▶ _RECORDS FOR PROCESSING_
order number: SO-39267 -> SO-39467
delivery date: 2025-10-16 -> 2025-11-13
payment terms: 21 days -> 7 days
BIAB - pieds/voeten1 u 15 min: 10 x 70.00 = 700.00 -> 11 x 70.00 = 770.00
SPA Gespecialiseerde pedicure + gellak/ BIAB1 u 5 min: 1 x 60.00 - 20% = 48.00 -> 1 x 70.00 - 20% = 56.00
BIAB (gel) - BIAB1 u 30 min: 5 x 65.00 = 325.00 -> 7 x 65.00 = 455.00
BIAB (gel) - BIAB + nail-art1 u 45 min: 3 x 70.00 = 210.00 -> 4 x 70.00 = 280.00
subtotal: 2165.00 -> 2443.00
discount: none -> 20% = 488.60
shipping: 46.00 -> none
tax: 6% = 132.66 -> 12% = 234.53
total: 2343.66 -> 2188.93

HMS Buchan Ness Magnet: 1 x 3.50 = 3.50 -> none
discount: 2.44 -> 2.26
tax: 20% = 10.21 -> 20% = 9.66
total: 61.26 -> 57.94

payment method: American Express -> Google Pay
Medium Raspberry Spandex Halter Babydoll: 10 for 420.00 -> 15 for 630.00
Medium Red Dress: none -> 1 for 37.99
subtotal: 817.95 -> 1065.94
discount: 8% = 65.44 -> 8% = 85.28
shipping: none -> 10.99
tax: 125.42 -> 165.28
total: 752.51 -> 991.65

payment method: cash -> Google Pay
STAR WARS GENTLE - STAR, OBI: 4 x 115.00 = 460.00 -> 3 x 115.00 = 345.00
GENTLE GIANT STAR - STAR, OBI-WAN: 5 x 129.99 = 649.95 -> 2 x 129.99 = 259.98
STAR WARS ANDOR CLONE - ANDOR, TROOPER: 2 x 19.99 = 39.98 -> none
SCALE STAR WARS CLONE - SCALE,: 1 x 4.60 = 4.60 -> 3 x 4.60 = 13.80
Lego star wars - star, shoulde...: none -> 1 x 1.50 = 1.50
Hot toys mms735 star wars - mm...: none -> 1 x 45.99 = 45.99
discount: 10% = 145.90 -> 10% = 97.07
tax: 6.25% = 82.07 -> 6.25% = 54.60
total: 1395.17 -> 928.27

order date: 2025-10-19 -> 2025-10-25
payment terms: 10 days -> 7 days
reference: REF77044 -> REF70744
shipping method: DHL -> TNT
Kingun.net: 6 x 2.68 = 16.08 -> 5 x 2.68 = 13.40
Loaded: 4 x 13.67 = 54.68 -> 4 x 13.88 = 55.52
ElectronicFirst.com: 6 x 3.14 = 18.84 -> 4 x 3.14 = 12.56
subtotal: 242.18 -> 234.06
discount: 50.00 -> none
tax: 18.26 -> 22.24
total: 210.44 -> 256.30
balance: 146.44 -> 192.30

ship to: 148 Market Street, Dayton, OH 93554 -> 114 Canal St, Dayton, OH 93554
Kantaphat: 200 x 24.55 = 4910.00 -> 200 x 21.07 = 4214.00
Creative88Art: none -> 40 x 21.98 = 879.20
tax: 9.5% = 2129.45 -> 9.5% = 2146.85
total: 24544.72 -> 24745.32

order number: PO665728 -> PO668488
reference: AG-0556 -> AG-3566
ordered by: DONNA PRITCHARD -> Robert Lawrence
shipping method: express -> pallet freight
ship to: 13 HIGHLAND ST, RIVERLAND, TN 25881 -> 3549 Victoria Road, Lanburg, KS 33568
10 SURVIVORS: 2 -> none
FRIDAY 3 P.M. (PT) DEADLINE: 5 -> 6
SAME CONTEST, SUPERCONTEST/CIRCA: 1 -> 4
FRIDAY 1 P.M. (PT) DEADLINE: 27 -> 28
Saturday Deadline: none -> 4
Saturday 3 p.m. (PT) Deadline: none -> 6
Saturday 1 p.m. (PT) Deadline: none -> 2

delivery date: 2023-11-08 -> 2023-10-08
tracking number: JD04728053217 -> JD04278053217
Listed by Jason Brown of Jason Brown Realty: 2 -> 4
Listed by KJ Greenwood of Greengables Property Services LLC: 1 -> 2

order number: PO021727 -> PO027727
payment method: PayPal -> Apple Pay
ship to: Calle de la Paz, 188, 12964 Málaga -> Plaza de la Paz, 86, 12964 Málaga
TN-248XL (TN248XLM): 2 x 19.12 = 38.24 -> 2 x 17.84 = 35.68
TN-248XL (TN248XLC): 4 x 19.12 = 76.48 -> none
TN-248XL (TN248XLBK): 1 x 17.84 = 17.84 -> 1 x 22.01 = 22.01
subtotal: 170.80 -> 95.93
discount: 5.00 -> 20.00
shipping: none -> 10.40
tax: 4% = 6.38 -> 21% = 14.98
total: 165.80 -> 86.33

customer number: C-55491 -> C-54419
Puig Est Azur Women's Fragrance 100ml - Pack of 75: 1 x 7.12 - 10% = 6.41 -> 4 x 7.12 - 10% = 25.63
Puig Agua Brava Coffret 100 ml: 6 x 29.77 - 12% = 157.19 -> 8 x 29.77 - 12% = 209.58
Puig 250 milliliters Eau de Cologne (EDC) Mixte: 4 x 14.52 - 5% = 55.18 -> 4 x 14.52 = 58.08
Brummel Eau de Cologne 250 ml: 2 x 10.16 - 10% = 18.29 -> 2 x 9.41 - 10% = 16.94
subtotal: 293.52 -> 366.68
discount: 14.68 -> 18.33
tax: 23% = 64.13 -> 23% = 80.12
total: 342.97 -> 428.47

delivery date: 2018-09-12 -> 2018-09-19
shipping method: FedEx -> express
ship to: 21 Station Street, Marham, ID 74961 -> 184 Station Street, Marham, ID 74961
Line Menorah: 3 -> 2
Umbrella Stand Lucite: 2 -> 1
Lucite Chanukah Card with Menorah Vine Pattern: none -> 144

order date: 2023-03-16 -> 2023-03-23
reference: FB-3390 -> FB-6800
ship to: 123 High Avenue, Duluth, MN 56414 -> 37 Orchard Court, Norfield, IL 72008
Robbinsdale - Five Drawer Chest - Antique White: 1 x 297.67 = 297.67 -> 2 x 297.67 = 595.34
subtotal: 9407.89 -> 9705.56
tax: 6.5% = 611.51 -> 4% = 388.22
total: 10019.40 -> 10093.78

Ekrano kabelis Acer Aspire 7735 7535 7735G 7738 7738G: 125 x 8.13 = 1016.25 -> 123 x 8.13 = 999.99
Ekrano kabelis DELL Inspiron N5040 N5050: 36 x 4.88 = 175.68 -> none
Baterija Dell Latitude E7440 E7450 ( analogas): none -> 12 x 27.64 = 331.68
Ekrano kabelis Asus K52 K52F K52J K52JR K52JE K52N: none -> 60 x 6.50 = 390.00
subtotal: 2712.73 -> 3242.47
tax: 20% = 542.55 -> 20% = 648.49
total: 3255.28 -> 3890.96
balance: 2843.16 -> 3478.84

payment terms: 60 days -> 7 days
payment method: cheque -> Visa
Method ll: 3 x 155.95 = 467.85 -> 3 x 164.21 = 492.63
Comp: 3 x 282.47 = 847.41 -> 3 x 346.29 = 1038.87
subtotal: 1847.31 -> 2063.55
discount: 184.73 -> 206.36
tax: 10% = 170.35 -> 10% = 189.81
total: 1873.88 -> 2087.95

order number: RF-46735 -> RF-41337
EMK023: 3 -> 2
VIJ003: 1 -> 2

▶ _TASK DIRECTIONS_
Report all lines of the data above that include the string "date".

▶ _TASK RESPONSE_
delivery date: 2025-10-16 -> 2025-11-13
order date: 2025-10-19 -> 2025-10-25
delivery date: 2023-11-08 -> 2023-10-08
delivery date: 2018-09-12 -> 2018-09-19
order date: 2023-03-16 -> 2023-03-23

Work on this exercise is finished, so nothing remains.